Code change snippets
%%

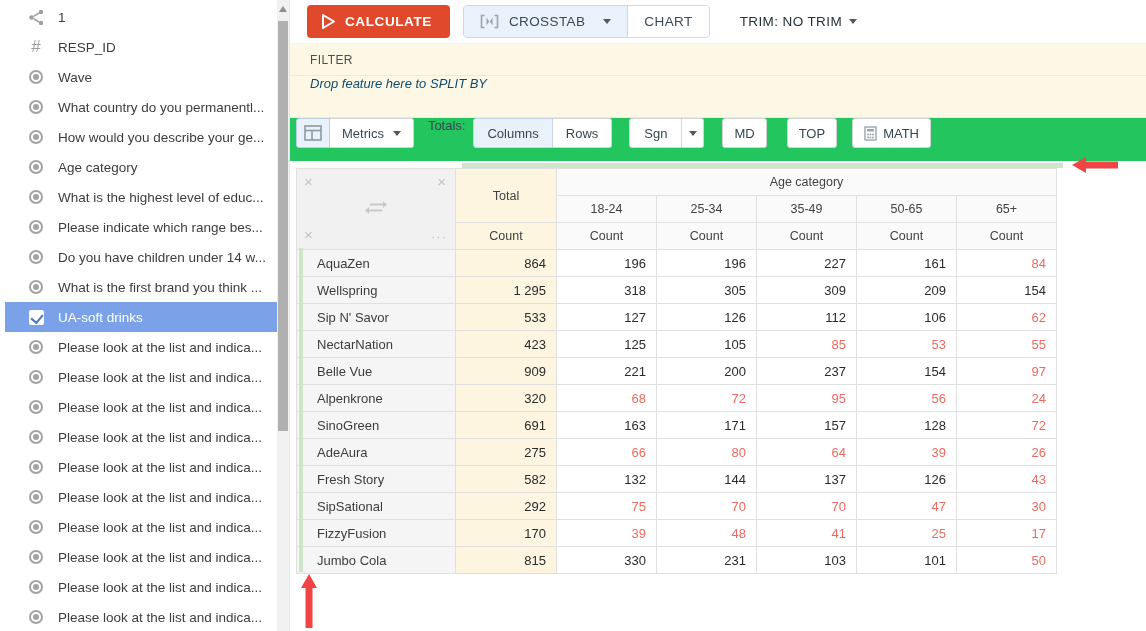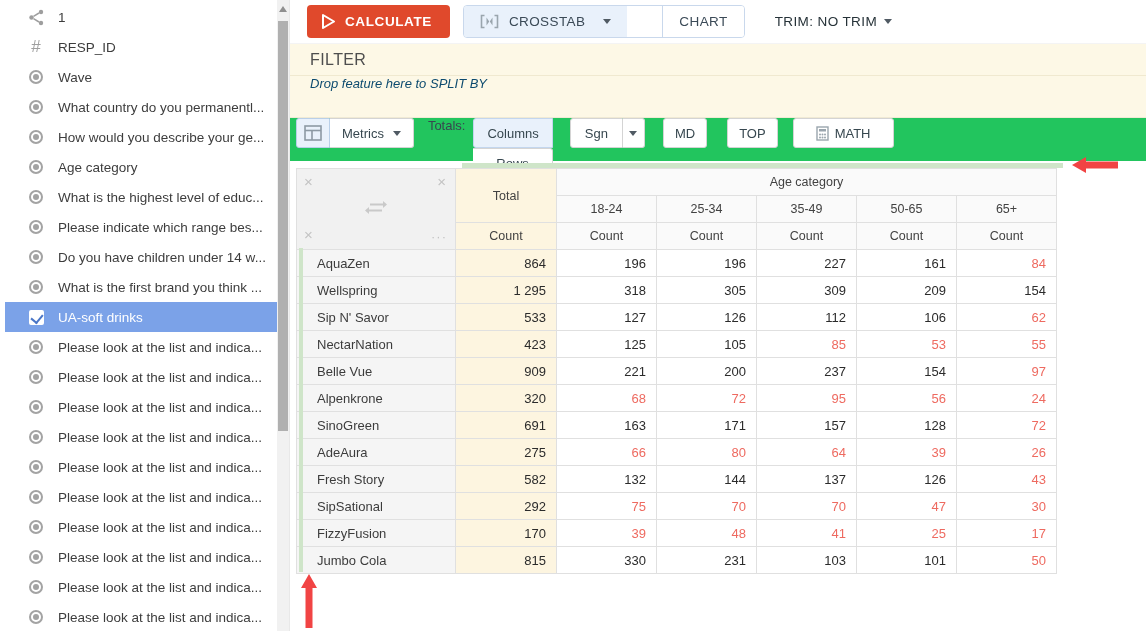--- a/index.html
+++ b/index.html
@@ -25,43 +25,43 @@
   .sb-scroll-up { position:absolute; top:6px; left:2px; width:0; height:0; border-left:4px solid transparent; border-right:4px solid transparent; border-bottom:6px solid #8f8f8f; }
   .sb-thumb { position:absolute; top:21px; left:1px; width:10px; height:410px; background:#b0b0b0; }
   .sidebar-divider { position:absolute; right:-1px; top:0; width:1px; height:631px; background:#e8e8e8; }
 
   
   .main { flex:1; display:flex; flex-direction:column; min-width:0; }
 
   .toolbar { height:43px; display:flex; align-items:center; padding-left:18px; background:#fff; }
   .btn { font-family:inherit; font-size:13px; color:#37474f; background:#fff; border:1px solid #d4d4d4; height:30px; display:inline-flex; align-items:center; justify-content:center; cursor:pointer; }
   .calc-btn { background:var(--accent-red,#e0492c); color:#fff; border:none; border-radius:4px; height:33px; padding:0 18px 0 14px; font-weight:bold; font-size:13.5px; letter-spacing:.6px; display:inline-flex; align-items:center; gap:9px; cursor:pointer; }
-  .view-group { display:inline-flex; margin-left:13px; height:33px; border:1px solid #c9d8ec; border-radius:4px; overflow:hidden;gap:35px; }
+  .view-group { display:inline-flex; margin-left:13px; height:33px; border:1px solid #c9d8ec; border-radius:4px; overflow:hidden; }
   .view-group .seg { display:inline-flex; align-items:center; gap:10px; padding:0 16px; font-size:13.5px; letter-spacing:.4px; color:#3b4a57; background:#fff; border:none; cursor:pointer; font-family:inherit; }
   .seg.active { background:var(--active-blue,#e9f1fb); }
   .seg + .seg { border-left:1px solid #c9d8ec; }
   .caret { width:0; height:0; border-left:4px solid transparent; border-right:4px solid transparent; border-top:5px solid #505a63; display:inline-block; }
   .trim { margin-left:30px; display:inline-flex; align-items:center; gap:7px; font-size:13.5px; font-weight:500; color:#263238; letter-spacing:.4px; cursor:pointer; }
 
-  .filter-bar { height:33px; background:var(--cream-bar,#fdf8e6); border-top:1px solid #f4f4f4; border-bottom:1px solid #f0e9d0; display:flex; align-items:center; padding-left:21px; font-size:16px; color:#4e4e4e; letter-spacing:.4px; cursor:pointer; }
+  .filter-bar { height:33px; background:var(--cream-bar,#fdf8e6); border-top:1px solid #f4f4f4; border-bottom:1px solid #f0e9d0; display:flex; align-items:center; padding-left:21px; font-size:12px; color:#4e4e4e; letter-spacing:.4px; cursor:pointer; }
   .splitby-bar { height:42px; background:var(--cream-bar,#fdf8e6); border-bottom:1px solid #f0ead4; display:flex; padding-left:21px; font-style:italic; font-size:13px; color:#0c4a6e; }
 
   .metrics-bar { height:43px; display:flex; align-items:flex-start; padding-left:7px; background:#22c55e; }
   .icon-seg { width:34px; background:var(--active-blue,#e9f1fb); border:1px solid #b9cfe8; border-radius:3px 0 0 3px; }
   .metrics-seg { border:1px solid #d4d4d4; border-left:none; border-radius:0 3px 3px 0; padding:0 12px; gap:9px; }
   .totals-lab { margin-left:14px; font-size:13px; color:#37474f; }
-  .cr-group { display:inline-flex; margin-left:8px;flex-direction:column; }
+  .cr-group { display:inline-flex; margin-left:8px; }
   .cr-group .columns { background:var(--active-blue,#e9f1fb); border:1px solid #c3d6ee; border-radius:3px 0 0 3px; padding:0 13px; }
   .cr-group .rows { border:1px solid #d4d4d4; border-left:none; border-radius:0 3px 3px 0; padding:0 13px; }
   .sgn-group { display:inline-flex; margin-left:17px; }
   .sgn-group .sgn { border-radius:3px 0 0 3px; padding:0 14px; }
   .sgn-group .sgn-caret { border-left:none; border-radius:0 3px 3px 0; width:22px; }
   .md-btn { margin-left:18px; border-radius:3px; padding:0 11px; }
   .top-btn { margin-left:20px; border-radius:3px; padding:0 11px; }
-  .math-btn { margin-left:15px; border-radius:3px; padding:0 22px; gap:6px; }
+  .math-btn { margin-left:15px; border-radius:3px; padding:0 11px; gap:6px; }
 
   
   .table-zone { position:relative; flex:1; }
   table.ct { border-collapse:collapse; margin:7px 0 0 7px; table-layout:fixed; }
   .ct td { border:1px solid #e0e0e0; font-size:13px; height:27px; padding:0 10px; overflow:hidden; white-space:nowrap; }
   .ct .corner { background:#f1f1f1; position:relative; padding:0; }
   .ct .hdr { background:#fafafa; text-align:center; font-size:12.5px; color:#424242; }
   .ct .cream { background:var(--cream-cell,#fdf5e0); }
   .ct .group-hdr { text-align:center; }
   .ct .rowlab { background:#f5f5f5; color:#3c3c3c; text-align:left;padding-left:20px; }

%%

About this task: Above are records with pictures; repeat them exactly, but without the pictures.

Completed task:
--- a/index.html
+++ b/index.html
@@ -25,43 +25,43 @@
   .sb-scroll-up { position:absolute; top:6px; left:2px; width:0; height:0; border-left:4px solid transparent; border-right:4px solid transparent; border-bottom:6px solid #8f8f8f; }
   .sb-thumb { position:absolute; top:21px; left:1px; width:10px; height:410px; background:#b0b0b0; }
   .sidebar-divider { position:absolute; right:-1px; top:0; width:1px; height:631px; background:#e8e8e8; }
 
   
   .main { flex:1; display:flex; flex-direction:column; min-width:0; }
 
   .toolbar { height:43px; display:flex; align-items:center; padding-left:18px; background:#fff; }
   .btn { font-family:inherit; font-size:13px; color:#37474f; background:#fff; border:1px solid #d4d4d4; height:30px; display:inline-flex; align-items:center; justify-content:center; cursor:pointer; }
   .calc-btn { background:var(--accent-red,#e0492c); color:#fff; border:none; border-radius:4px; height:33px; padding:0 18px 0 14px; font-weight:bold; font-size:13.5px; letter-spacing:.6px; display:inline-flex; align-items:center; gap:9px; cursor:pointer; }
-  .view-group { display:inline-flex; margin-left:13px; height:33px; border:1px solid #c9d8ec; border-radius:4px; overflow:hidden;gap:35px; }
+  .view-group { display:inline-flex; margin-left:13px; height:33px; border:1px solid #c9d8ec; border-radius:4px; overflow:hidden; }
   .view-group .seg { display:inline-flex; align-items:center; gap:10px; padding:0 16px; font-size:13.5px; letter-spacing:.4px; color:#3b4a57; background:#fff; border:none; cursor:pointer; font-family:inherit; }
   .seg.active { background:var(--active-blue,#e9f1fb); }
   .seg + .seg { border-left:1px solid #c9d8ec; }
   .caret { width:0; height:0; border-left:4px solid transparent; border-right:4px solid transparent; border-top:5px solid #505a63; display:inline-block; }
   .trim { margin-left:30px; display:inline-flex; align-items:center; gap:7px; font-size:13.5px; font-weight:500; color:#263238; letter-spacing:.4px; cursor:pointer; }
 
-  .filter-bar { height:33px; background:var(--cream-bar,#fdf8e6); border-top:1px solid #f4f4f4; border-bottom:1px solid #f0e9d0; display:flex; align-items:center; padding-left:21px; font-size:16px; color:#4e4e4e; letter-spacing:.4px; cursor:pointer; }
+  .filter-bar { height:33px; background:var(--cream-bar,#fdf8e6); border-top:1px solid #f4f4f4; border-bottom:1px solid #f0e9d0; display:flex; align-items:center; padding-left:21px; font-size:12px; color:#4e4e4e; letter-spacing:.4px; cursor:pointer; }
   .splitby-bar { height:42px; background:var(--cream-bar,#fdf8e6); border-bottom:1px solid #f0ead4; display:flex; padding-left:21px; font-style:italic; font-size:13px; color:#0c4a6e; }
 
   .metrics-bar { height:43px; display:flex; align-items:flex-start; padding-left:7px; background:#22c55e; }
   .icon-seg { width:34px; background:var(--active-blue,#e9f1fb); border:1px solid #b9cfe8; border-radius:3px 0 0 3px; }
   .metrics-seg { border:1px solid #d4d4d4; border-left:none; border-radius:0 3px 3px 0; padding:0 12px; gap:9px; }
   .totals-lab { margin-left:14px; font-size:13px; color:#37474f; }
-  .cr-group { display:inline-flex; margin-left:8px;flex-direction:column; }
+  .cr-group { display:inline-flex; margin-left:8px; }
   .cr-group .columns { background:var(--active-blue,#e9f1fb); border:1px solid #c3d6ee; border-radius:3px 0 0 3px; padding:0 13px; }
   .cr-group .rows { border:1px solid #d4d4d4; border-left:none; border-radius:0 3px 3px 0; padding:0 13px; }
   .sgn-group { display:inline-flex; margin-left:17px; }
   .sgn-group .sgn { border-radius:3px 0 0 3px; padding:0 14px; }
   .sgn-group .sgn-caret { border-left:none; border-radius:0 3px 3px 0; width:22px; }
   .md-btn { margin-left:18px; border-radius:3px; padding:0 11px; }
   .top-btn { margin-left:20px; border-radius:3px; padding:0 11px; }
-  .math-btn { margin-left:15px; border-radius:3px; padding:0 22px; gap:6px; }
+  .math-btn { margin-left:15px; border-radius:3px; padding:0 11px; gap:6px; }
 
   
   .table-zone { position:relative; flex:1; }
   table.ct { border-collapse:collapse; margin:7px 0 0 7px; table-layout:fixed; }
   .ct td { border:1px solid #e0e0e0; font-size:13px; height:27px; padding:0 10px; overflow:hidden; white-space:nowrap; }
   .ct .corner { background:#f1f1f1; position:relative; padding:0; }
   .ct .hdr { background:#fafafa; text-align:center; font-size:12.5px; color:#424242; }
   .ct .cream { background:var(--cream-cell,#fdf5e0); }
   .ct .group-hdr { text-align:center; }
   .ct .rowlab { background:#f5f5f5; color:#3c3c3c; text-align:left;padding-left:20px; }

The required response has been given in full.